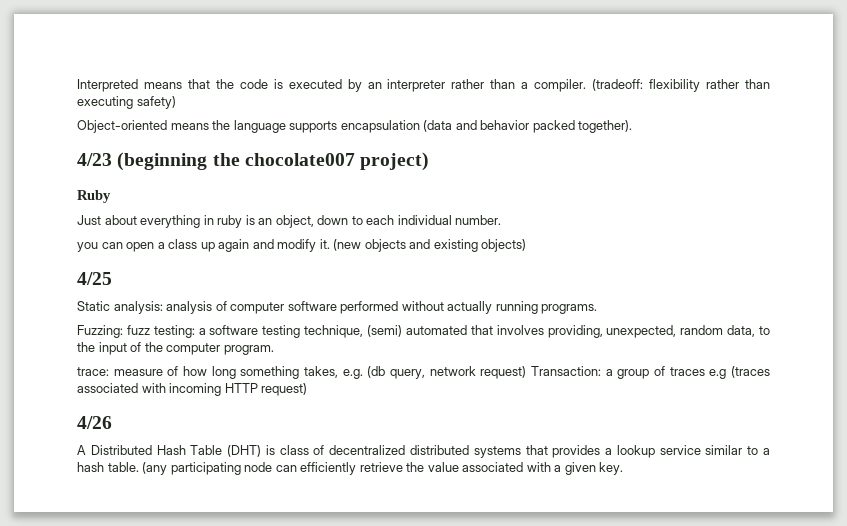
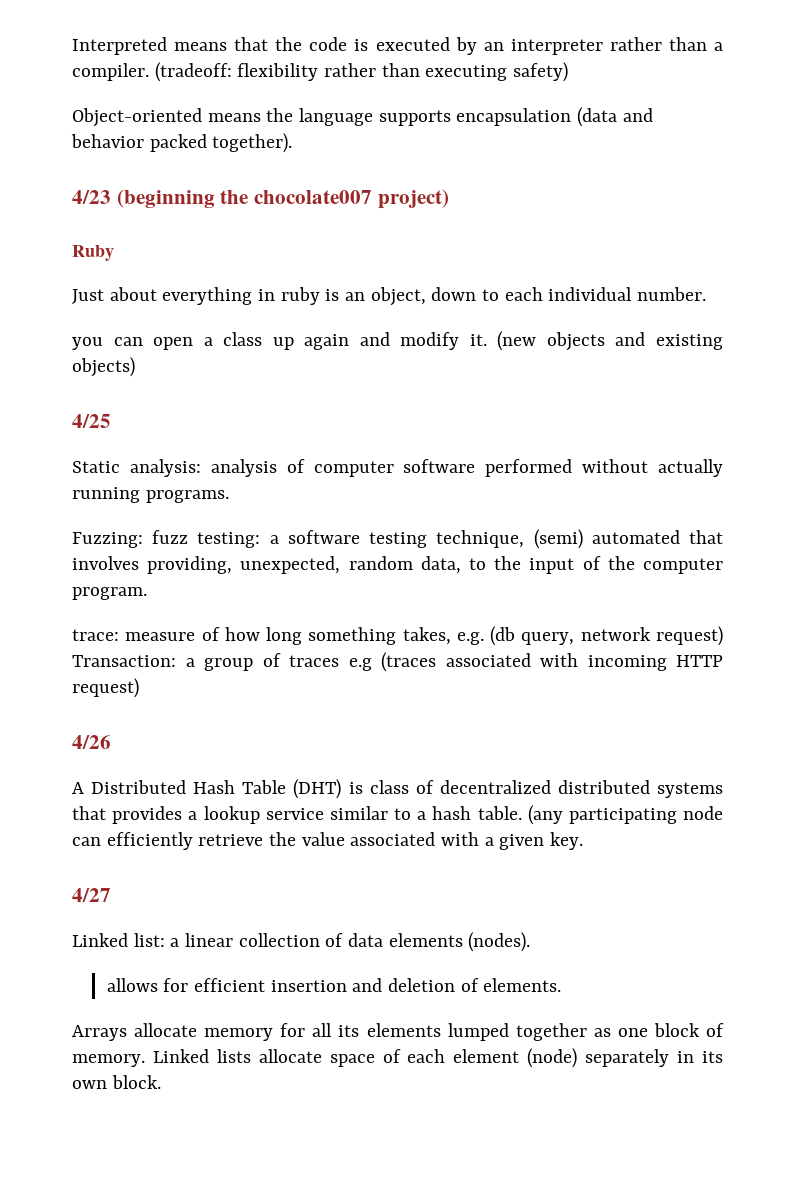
(624, 468) none -> [72,888,111,902] [72,932,531,952] [106,978,562,992] [72,1023,725,1041] [72,1048,723,1068] [72,1075,161,1089] // 4/27 // Linked list: a linear collection of data elements (nodes). // allows for efficient insertion and deletion of elements. // Arrays allocate memory for all its elements lumped together as one block of memory. Linked lists allocate space of each element (node) separately in its own block.

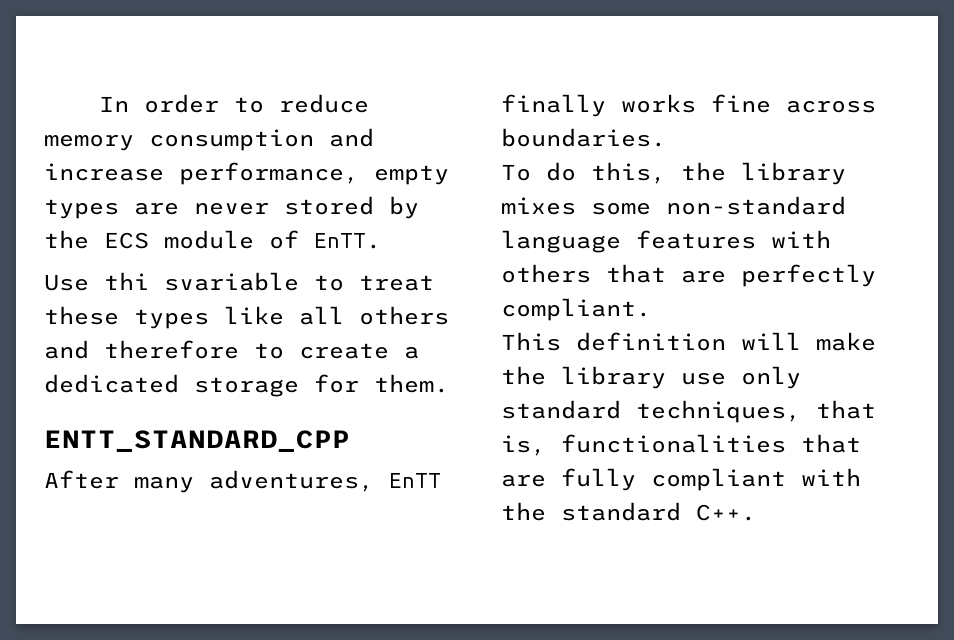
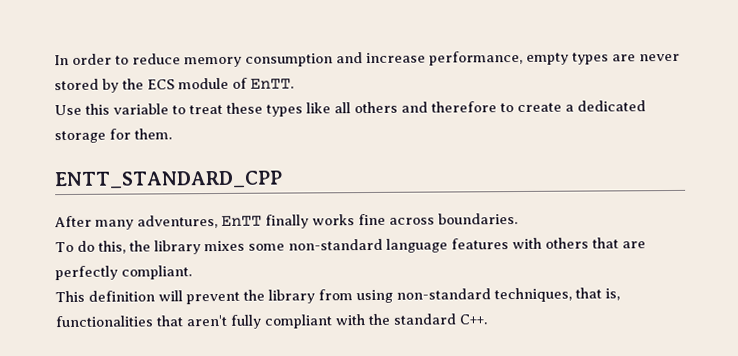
[104,272,299,291] thi svariable -> [85,103,169,115] this variable
[816,332,876,351] [501,366,801,389] [501,400,621,419] make the library use only standard -> [186,288,491,305] prevent the library from using non-standard
[501,474,546,487] are -> [186,314,227,327] aren't

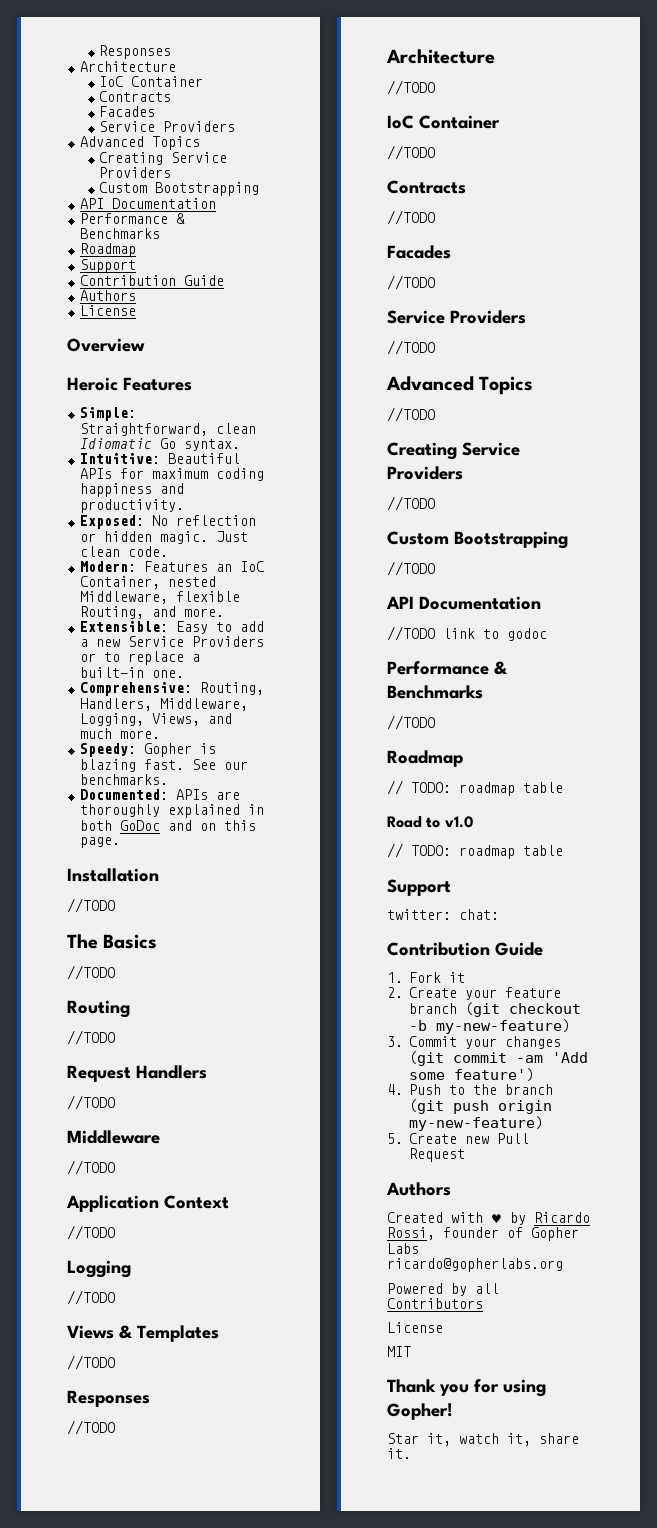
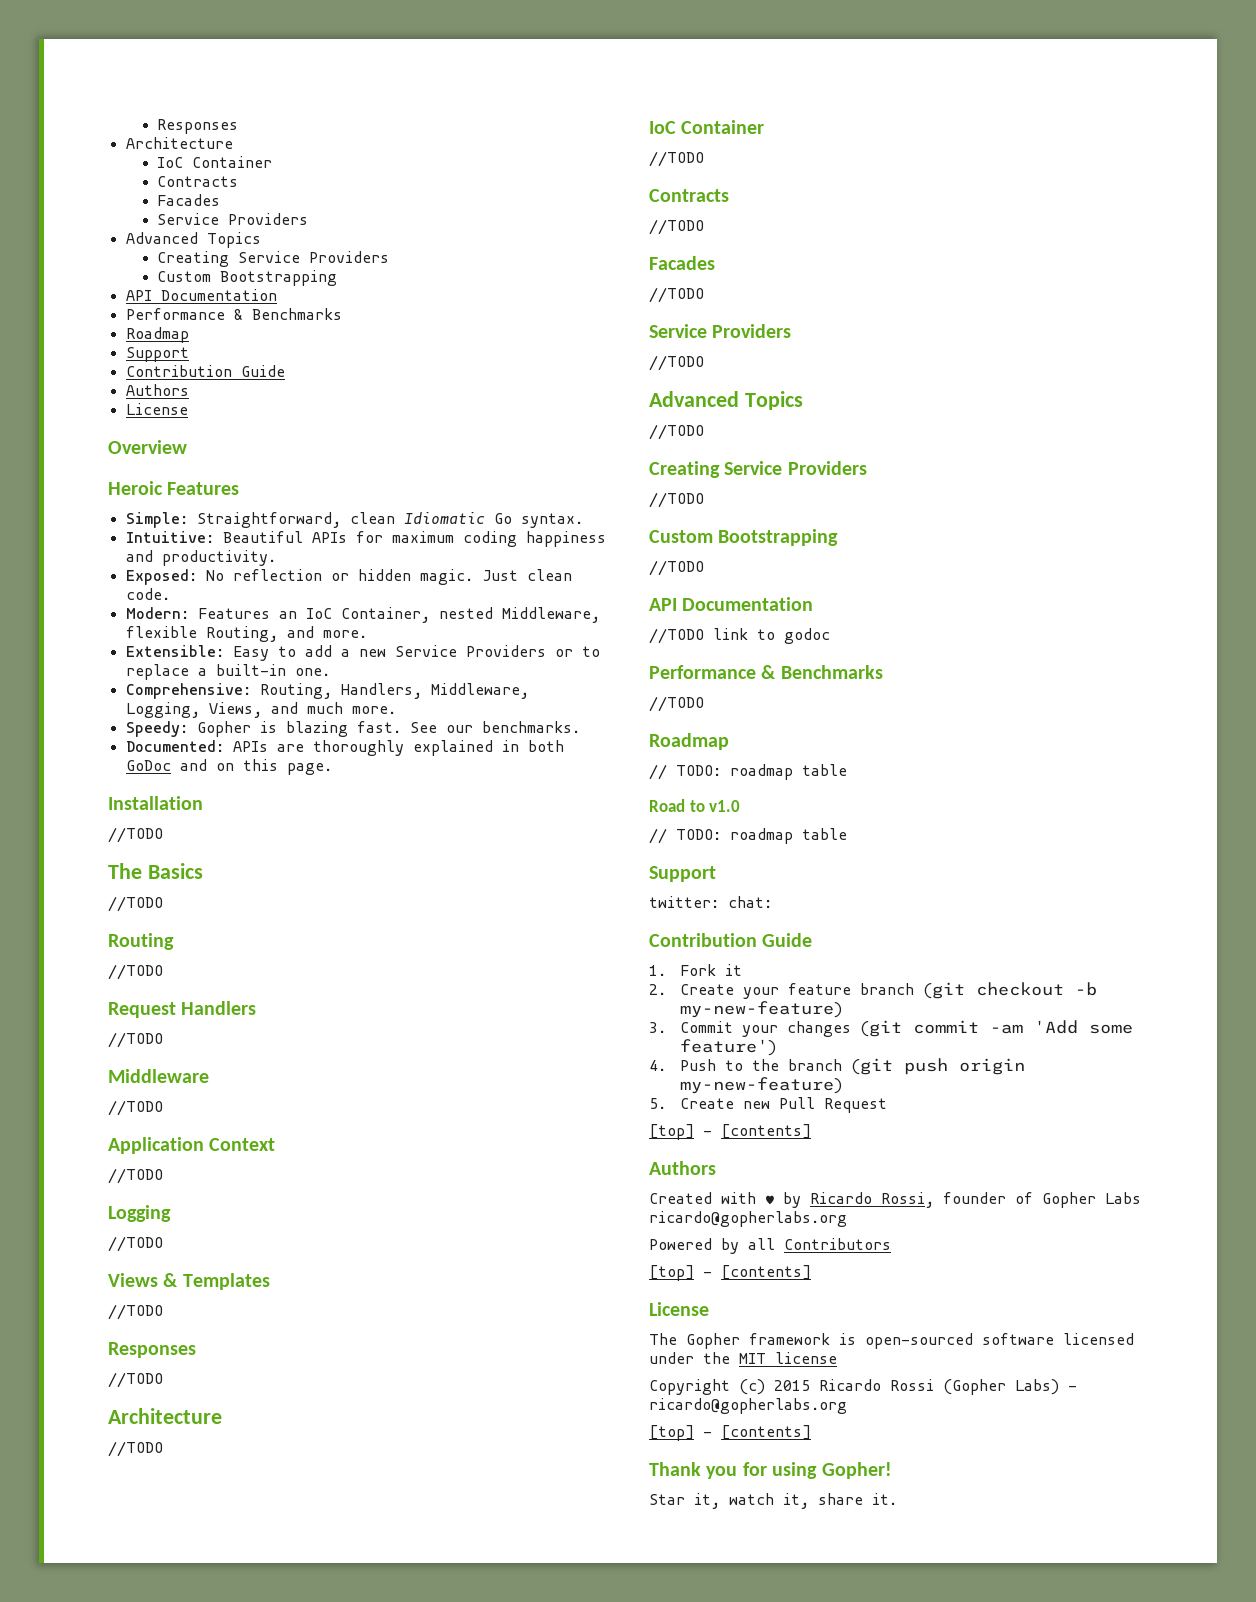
(465, 1155) none -> [649,1124,811,1140] // [top] - [contents]
[387,1322,443,1333] [387,1346,411,1357] License // MIT -> [649,1265,811,1281] [649,1302,709,1316] [649,1333,1134,1349] [649,1352,837,1364] [649,1379,1077,1395] [649,1398,847,1414] [649,1425,811,1441] [top] - [contents] // License // The Gopher framework is open-sourced software licensed under the MIT license // Copyright (c) 2015 Ricardo Rossi (Gopher Labs) - ricardo@gopherlabs.org // [top] - [contents]

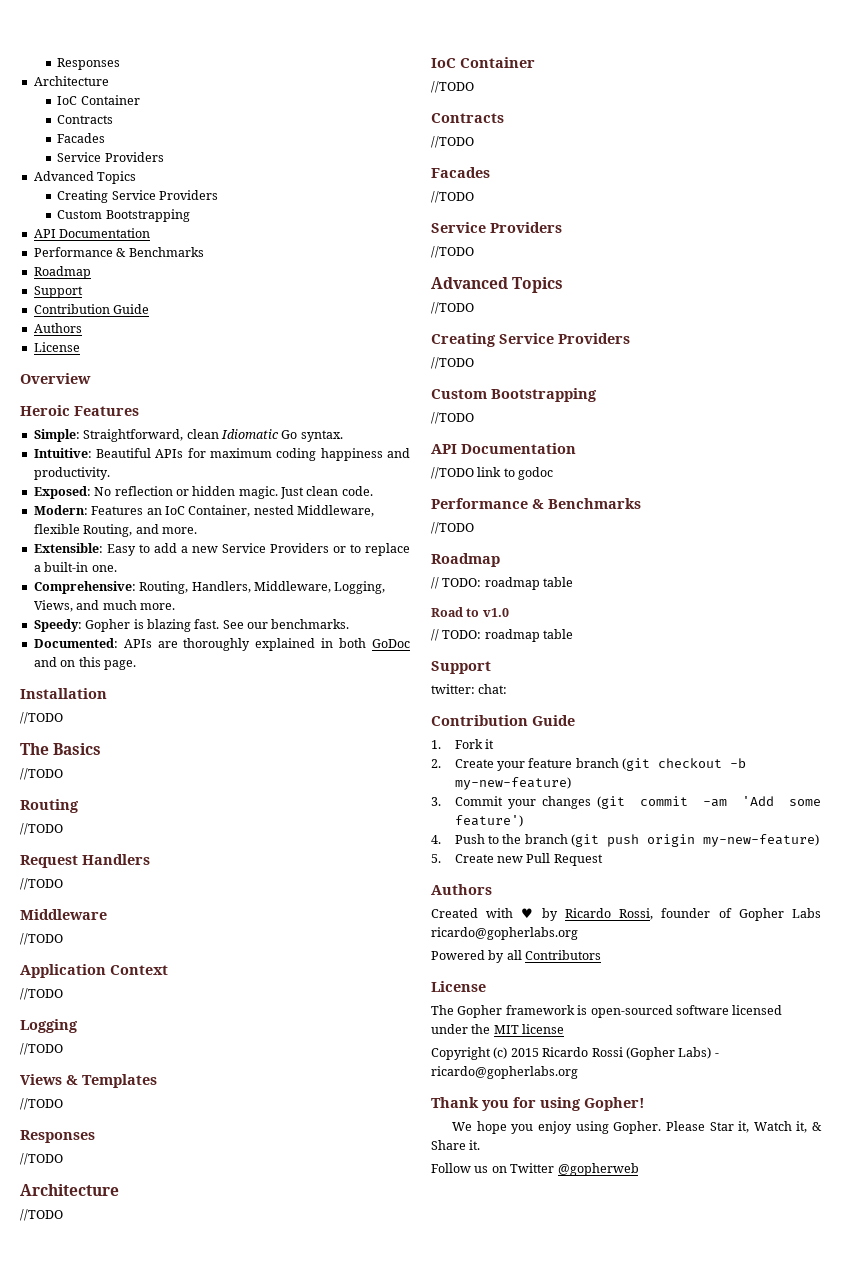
[649,1124,811,1140] // [top] - [contents] -> (603, 860) none
[649,1265,811,1281] // [top] - [contents] -> (602, 955) none
[649,1425,811,1441] // [top] - [contents] -> (578, 1072) none
[649,1493,897,1509] Star it, watch it, share it. -> [452,1121,823,1134] [431,1140,481,1150] [431,1163,639,1176] We hope you enjoy using Gopher. Please Star it, Watch it, & Share it. // Follow us on Twitter @gopherweb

***

_WHAT THE EXERCISE ASKS:_
Leave the images behind and write out every entry exactly.

_SOLUTION TO THIS EXERCISE:_
(624, 468) none -> [72,888,111,902] [72,932,531,952] [106,978,562,992] [72,1023,725,1041] [72,1048,723,1068] [72,1075,161,1089] // 4/27 // Linked list: a linear collection of data elements (nodes). // allows for efficient insertion and deletion of elements. // Arrays allocate memory for all its elements lumped together as one block of memory. Linked lists allocate space of each element (node) separately in its own block.

[104,272,299,291] thi svariable -> [85,103,169,115] this variable
[816,332,876,351] [501,366,801,389] [501,400,621,419] make the library use only standard -> [186,288,491,305] prevent the library from using non-standard
[501,474,546,487] are -> [186,314,227,327] aren't

(465, 1155) none -> [649,1124,811,1140] // [top] - [contents]
[387,1322,443,1333] [387,1346,411,1357] License // MIT -> [649,1265,811,1281] [649,1302,709,1316] [649,1333,1134,1349] [649,1352,837,1364] [649,1379,1077,1395] [649,1398,847,1414] [649,1425,811,1441] [top] - [contents] // License // The Gopher framework is open-sourced software licensed under the MIT license // Copyright (c) 2015 Ricardo Rossi (Gopher Labs) - ricardo@gopherlabs.org // [top] - [contents]

[649,1124,811,1140] // [top] - [contents] -> (603, 860) none
[649,1265,811,1281] // [top] - [contents] -> (602, 955) none
[649,1425,811,1441] // [top] - [contents] -> (578, 1072) none
[649,1493,897,1509] Star it, watch it, share it. -> [452,1121,823,1134] [431,1140,481,1150] [431,1163,639,1176] We hope you enjoy using Gopher. Please Star it, Watch it, & Share it. // Follow us on Twitter @gopherweb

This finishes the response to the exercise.